A similar procedure was used to investigate the uptake of D381C-DOX. Cells were incubated with 160 μL of growth medium containing D381C-DOX at doxorubicin-equivalent concentrations of 0.5, 1.5, and 30 μM for 72 hrs. For controls with no protein nanoparticles, cells were incubated with the equivalent concentrations of free doxorubicin and with growth medium alone.

To image uptake of AF532M and doxorubicin, cells were washed twice with ice-cold PBS and covered with 160 μL of PBS. Fluorescence images were obtained with an Olympus IX51 microscope equipped with a QICAM FAST camera. FITC and TRITC filters were used for D381C-AF532M and D381C-DOX, respectively.

We investigated the intracellular distribution of doxorubicin and D381C-DOX with confocal laser scanning microscopy (CLSM). Cells (104 per well) were seeded in an 8-well Lab-Tek chambered coverglass (Thermo Scientific Nunc) and incubated at 37°C in 5% CO2 for 16–20 hrs. The growth medium was replaced with 160 μL of fresh medium containing doxorubicin (3 μM) or D381C-DOX (at final concentration of 0.065 mg/mL protein and 3 μM equivalent doxorubicin) and incubated for 52 hr. Cells were then incubated with fresh medium (160 μL) containing 0.2 μg/mL Hoechst 33342 for 30 min to stain the nucleus, washed twice with ice-cold PBS, and covered with 160 μL of PBS. CLSM images were obtained using an Olympus Fluoview FV1000, at excitation/emission filter wavelengths of 488 nm/505–605 nm for doxorubicin and 405 nm/430–470 nm for Hoechst 33342.

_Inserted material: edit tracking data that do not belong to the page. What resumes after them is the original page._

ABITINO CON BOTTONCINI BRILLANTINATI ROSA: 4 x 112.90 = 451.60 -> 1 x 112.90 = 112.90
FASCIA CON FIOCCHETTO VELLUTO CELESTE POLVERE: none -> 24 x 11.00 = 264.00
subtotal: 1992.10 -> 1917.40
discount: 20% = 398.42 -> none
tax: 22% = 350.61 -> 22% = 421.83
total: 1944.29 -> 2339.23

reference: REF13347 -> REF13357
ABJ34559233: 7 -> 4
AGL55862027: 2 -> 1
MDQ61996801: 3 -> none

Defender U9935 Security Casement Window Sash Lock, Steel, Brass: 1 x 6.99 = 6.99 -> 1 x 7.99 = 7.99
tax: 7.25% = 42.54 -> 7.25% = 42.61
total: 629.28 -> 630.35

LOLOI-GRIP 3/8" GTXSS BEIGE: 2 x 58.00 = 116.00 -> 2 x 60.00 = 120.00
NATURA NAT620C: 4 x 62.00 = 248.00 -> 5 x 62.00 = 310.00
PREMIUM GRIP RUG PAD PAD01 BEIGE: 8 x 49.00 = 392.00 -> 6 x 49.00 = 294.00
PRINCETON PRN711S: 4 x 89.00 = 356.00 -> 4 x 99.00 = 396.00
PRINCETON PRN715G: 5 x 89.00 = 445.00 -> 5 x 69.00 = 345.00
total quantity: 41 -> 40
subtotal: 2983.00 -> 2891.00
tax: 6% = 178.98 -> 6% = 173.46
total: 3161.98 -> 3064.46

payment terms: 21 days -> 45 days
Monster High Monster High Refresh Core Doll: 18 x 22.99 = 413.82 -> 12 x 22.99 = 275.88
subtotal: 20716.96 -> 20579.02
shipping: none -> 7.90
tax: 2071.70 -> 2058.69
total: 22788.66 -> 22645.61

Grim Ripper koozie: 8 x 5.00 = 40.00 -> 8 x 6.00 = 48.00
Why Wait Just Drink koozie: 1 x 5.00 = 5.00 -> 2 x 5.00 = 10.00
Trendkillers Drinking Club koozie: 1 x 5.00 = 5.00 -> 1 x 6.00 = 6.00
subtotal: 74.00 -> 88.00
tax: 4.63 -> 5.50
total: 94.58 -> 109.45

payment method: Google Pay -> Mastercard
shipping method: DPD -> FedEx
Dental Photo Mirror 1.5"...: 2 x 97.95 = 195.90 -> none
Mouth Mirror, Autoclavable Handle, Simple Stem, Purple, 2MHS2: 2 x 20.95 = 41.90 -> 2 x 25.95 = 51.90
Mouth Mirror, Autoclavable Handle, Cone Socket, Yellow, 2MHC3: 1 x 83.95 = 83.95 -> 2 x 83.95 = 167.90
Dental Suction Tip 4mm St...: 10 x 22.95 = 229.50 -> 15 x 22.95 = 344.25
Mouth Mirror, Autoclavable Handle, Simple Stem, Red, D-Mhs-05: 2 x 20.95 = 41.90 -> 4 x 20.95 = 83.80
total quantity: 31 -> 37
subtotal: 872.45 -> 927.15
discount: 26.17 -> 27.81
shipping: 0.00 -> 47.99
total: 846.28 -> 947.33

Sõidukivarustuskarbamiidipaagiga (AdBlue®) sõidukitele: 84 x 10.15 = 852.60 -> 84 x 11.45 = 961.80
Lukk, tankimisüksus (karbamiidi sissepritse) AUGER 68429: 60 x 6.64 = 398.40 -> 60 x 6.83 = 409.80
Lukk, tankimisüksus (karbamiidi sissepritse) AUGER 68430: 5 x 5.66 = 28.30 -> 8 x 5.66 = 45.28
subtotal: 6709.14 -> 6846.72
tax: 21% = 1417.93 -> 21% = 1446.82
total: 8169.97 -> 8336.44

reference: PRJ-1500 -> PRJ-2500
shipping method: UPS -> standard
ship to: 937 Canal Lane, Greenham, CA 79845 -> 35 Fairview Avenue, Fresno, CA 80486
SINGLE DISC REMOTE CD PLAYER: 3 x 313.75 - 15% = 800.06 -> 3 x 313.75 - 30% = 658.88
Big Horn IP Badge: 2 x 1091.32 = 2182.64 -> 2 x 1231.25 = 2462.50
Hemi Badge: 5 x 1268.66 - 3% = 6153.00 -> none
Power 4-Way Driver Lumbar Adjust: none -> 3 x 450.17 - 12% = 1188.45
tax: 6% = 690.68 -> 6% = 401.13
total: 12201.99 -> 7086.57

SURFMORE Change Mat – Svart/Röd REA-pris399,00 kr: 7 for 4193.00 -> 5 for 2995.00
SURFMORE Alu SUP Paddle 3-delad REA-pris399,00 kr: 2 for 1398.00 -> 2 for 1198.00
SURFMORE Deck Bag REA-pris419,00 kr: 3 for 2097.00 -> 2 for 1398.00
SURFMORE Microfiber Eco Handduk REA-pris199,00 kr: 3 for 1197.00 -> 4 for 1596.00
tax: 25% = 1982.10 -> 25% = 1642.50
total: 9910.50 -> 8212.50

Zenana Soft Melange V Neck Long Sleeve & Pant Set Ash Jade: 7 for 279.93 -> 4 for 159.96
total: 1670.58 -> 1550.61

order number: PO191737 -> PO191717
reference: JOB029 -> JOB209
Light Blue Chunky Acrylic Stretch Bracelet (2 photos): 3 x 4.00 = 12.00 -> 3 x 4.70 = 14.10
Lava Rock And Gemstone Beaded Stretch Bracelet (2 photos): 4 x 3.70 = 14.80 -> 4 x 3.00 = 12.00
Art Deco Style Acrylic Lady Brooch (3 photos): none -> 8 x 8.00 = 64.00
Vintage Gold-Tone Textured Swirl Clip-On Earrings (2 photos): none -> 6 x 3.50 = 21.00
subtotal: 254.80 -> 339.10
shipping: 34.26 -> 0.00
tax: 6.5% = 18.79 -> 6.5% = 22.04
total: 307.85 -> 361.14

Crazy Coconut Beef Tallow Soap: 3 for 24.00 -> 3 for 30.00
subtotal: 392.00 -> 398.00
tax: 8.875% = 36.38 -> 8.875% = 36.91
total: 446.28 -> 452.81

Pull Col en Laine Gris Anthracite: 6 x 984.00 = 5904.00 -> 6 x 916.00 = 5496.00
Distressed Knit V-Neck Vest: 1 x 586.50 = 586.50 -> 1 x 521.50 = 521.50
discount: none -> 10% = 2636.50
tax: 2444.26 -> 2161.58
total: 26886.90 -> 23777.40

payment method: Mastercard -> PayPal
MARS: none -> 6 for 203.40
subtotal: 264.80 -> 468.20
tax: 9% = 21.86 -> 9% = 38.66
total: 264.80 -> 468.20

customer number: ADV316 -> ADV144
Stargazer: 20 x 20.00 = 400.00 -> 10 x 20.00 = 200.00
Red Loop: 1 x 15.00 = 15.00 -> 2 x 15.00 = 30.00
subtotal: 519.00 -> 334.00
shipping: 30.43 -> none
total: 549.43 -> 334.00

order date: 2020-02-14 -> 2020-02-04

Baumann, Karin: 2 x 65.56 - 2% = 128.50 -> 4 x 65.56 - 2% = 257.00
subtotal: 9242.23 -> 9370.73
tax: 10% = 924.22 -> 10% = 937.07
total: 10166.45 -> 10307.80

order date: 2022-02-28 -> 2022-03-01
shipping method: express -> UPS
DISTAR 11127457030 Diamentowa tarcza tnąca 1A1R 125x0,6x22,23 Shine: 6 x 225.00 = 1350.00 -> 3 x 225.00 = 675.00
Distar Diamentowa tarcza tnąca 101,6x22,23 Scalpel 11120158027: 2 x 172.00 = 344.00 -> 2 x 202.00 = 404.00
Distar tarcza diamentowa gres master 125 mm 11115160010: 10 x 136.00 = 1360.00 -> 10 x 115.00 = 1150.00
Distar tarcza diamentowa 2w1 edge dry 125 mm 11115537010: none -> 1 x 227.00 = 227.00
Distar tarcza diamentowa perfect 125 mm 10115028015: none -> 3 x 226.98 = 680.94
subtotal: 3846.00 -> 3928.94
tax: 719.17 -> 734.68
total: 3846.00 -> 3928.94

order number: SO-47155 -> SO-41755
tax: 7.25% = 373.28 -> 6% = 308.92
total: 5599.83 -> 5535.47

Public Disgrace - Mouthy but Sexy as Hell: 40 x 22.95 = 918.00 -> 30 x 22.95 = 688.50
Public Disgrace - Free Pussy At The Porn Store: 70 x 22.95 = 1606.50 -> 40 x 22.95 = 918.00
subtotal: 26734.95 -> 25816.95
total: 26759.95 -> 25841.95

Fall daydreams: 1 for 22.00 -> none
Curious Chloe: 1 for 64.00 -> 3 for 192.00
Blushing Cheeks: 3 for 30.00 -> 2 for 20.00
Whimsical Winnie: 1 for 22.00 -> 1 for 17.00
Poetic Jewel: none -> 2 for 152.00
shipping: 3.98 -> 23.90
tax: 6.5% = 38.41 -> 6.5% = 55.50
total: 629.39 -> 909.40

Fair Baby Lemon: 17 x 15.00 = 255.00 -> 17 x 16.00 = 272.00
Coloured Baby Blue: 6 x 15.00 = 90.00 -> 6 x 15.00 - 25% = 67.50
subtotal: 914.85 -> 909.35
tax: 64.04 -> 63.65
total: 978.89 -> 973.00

2.7 Cytotoxicity of D381C-AF532 and D381C-DOX to human breast cancer cells

To evaluate cytotoxicity of D381C-AF532M, we used an MTT assay based on previously described protocols.[42] Cells were seeded at 104 cells per well, grown overnight, and incubated with growth medium containing D381C-AF532M at a final protein concentration of 0.075 mg/ml. In control samples containing no nanoparticles, cells were incubated with the equivalent concentration of free AF532M and with medium alone. After incubating for 0, 24, 48, and 72 hrs, cells were washed twice with medium and covered with 160 μL medium. Twenty-five μL of 5 mg/mL MTT in PBS was added into each well and incubated at 37°C for 2 hrs. The reaction was terminated by adding 70 μL of lysing buffer (20% w/v sodium dodecyl sulfate in 50:50 dimethylformamide/water, with 2.5% acetic acid and 2.5% 1 N HCl). The plates were incubated at 37 °C overnight and the formazan content was measured by absorbance spectroscopy at 570 nm. Percent cell viability was calculated relative to cells grown in media alone, and a minimum of 4 replicates per sample was averaged.

The dose-response and cytotoxicity of D381C-DOX was determined in a similar manner. After seeding, MDA-MB-231 cells were incubated for 48 and 72 hrs with 160 μL of growth medium containing D381C-DOX at final doxorubicin concentrations of 0.005, 0.01, 0.05, 0.15, 0.5, 1.5, 10, 20 and 30 μM. As controls, cells were treated with the same equivalent concentrations of doxorubicin (drug-alone in phosphate solution, no nanoparticles), the same equivalent protein scaffold concentrations (E2-WT protein nanoparticles alone in phosphate solution, no doxorubicin), and the same dilution volumes of the phosphate solution alone. The MTT assay was performed as described above. To calculate the IC50 value, the percent cell viability versus concentration of drug was plotted. This dose-response curve was fitted to a 4-parameter Hill model.

2.8 Statistical analysis

For cytotoxicity studies, samples were performed in replicates of n = 4 or 6, and data were reported as the average ± standard deviation. The differences in cell viabilities between AF532M and D381C-AF532M treated cells across all time points were determined with Student’s t-test. A “P” value below 0.05 is considered statistically different between the groups.

3. Results and Discussion

3.1 D381C protein nanoparticles encapsulating AF532M and doxorubicin remain intact and stable

The D381C protein nanoparticles produced for this investigation were characterized, and results were consistent with those previously published for this variant of the scaffold.[25] In summary, mass spectrometry yielded an average molecular weight of 28,105 Daltons, corresponding to the theoretical value (28,105 Da). CD analysis demonstrated that D381C is folded with comparable secondary structure and high thermal stability as the baseline wild-type scaffold.[25] Correct 60-mer assembly was also confirmed, with an average hydrodynamic diameter of 25.4 ± 0.4 nm (Supporting Information, Figure SI-1) and TEM images showing distinct nanoparticles.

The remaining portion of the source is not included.